My son squats in the sand, squinting into the tide pool. I’d envisioned crimson starfish and purple urchins, but all I see now are grey barnacles clinging to boulders. I hope he isn’t disappointed. In the car, I’d listed everything we might see according to the website, which touted Beach 4 as one of the best places to find sea life.
“Mama, look!” he cries suddenly, prying a shell from the rock. A hermit crab retracts its claws as my son turns it over, hoping to glimpse the hiding creature. Within minutes, he’s amassed a pile of sea snails and is feeding them to the jewel-colored anemones hidden beneath the sea foam in shades of coral and teal.
Meanwhile, the baby toddles through the sand, picking up smooth white rocks and shell fragments.
“A shell, a shell!” he cries, chasing after strangers to show off his treasures.
My children notice details that escape me. They see teeming life where I see a plain rock. They uncover wonder in the ordinary. Is it merely because their eyes are closer to the ground, or do they actually possess a gift of discernment that fades away as they grow into adulthood?

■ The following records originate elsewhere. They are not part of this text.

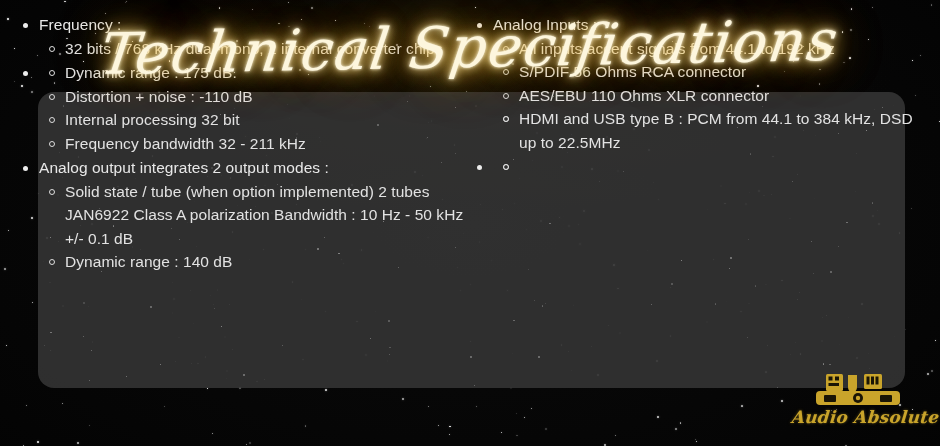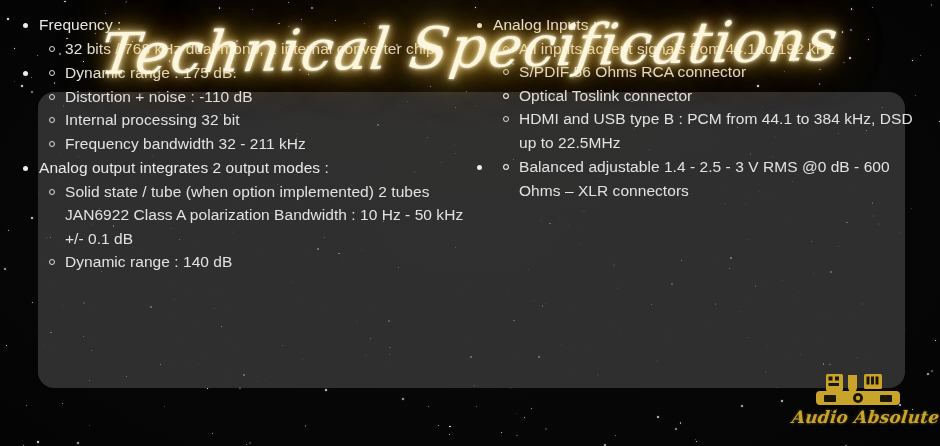"AES/EBU 110 Ohms XLR connector" span { html: none -> <span>AES/EBU 110 Ohms XLR connector</span> }
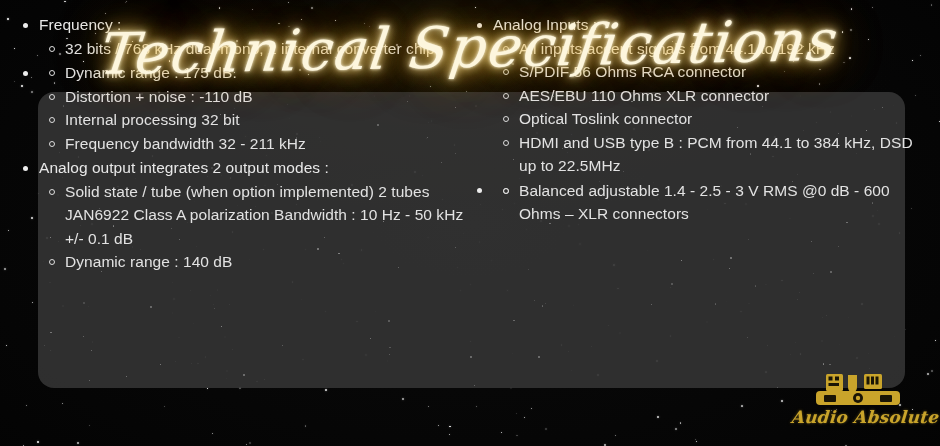"Optical Toslink connector" span { html: <span>Optical Toslink connector</span> -> none }
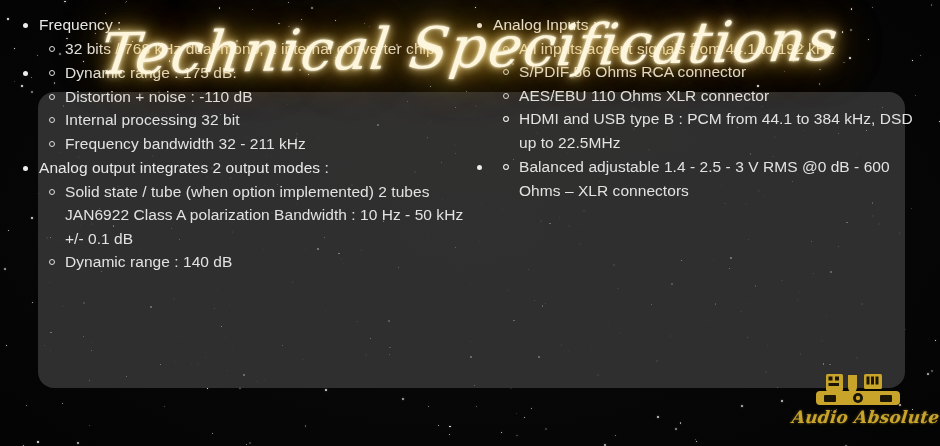"Balanced adjustable 1.4 - 2.5" span { html: <span>Balanced adjustable 1.4 - 2.5 - 3 V RMS @0 dB - 600 Ohms – XLR connectors</span> -> none }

Back when my older son was two, the walk from our apartment to the playground was less than an eighth of a mile, but it always took us at least 20 minutes. We visited every flower bush and greeted each insect on our way. My son was fascinated with the natural world – or what of it existed in our urban Los Angeles apartment complex. The playground floor was fake grass that accumulated dirt and mashed-up Cheerios, but around the perimeter were shrubs and dirt, and Cal found plenty to discover in the flowerbeds. He would focus his laser-like attention on a bug until it was time to go home for dinner, ignoring his tricycle, the slides, and the other children in favor of cataloguing the shades whirling in a snail’s shell.
Our path to the playground cut through the parking lot, and we often were in the way of the swinging gate. One evening, a woman hurried through the gate, trying to get past us as my son stretched across the sidewalk, eyes parallel with a creeping snail.
“I’m so sorry,” I apologized. “We’re moving slowly here.” I glanced at the snail.
“Don’t worry about it,” she said. “He’s got everything figured out.” She pointed to my son. “I wish I could see the world through his eyes.”
It’s cliché, isn’t it? Stop and smell the roses, be present, let the children lead the way. Forget about the list of to-dos and the towering pile of dishes in the sink and live in the moment. We take yoga classes and download meditation apps and pay to float in sensory deprivation chambers so we can attain a zen-like presence. All the while, my little boy is completely absorbed by a snail’s ponderous trek across the sidewalk.
When we reach home at last, Cal bubbles over with excitement: “We found six snails today! I saw his eyes! He was under the purple flower!”
Two years later, my son still sits and watches the details, absorbed in a world of beauty that I often only skim the surface of. Social interactions can be difficult for him – at the last birthday party we attended he turned to me with tears welling in his eyes and begged to go home – but when he can sit still and observe, he’s in his own magical kingdom. Sometimes he isn’t included in the hubbub at the playground, but when he sees, he sees. He finds the tiniest snails tucked into the fold where the leaf buds from the stem. He looks out the car window at dusk and whispers, “The sky is changing colors.” Every time he sees a bee kiss a flower bud, he jumps with excitement and flaps his hands, eagerly pointing it out. Through his ever-searching observation, beauty is always at my son’s fingertips.
As his mother, I have the privilege of seeing the world through his eyes, occasionally against my will. He’s not content to keep his discoveries to himself. He is driven to point out each finding, and he demands acknowledgement. Car drives are peppered with observations – a chimney, a swooping bird, a motorcycle. I’ll hear him screaming while I’m in the shower and rush out in a panic, only to see him jumping and pointing in excitement.
“A hummingbird, Mama! I saw a hummingbird out the window!”
There’s no faking interest – he sees right through it. If I respond to his observations with a nonspecific “yeah,” he revolts: “Not ‘yeah!’ Say ‘airplane!’”
He demands my attention. In a world encased by a technology veil, he forces me out of myself and into a moment where I, too, can see. Beauty is what makes our lives worthwhile, what makes us meaningful. Most of us, when our work is done, want to experience something beautiful. We scroll through Instagram, looking at beautiful lives. We listen to music, hoping something stirs our souls. We watch shows or read books, hoping to find a story that resonates with us.
We’re all seeking beauty, but my son finds it in the corners of the world. He doesn’t need to fabricate it. He strips away the layers of dirt and distraction and uncovers what is already waiting to be found.
Today at the park, my son pulls me away from the playground to the pond. Every few steps, he and the baby bend over in the grass, gathering clover blossoms and dandelions. Once we reach the water, my oldest points out the line of ducks swimming while his brother cries, “Quack, quack!” Something buzzes overhead and we all look upward – it’s a huge dragonfly, striped black and white. We stare as it hovers over the water before winging away.
Cal looks at me, beaming.
“Did you see that dragonfly? I’ve never seen a dragonfly like that before.”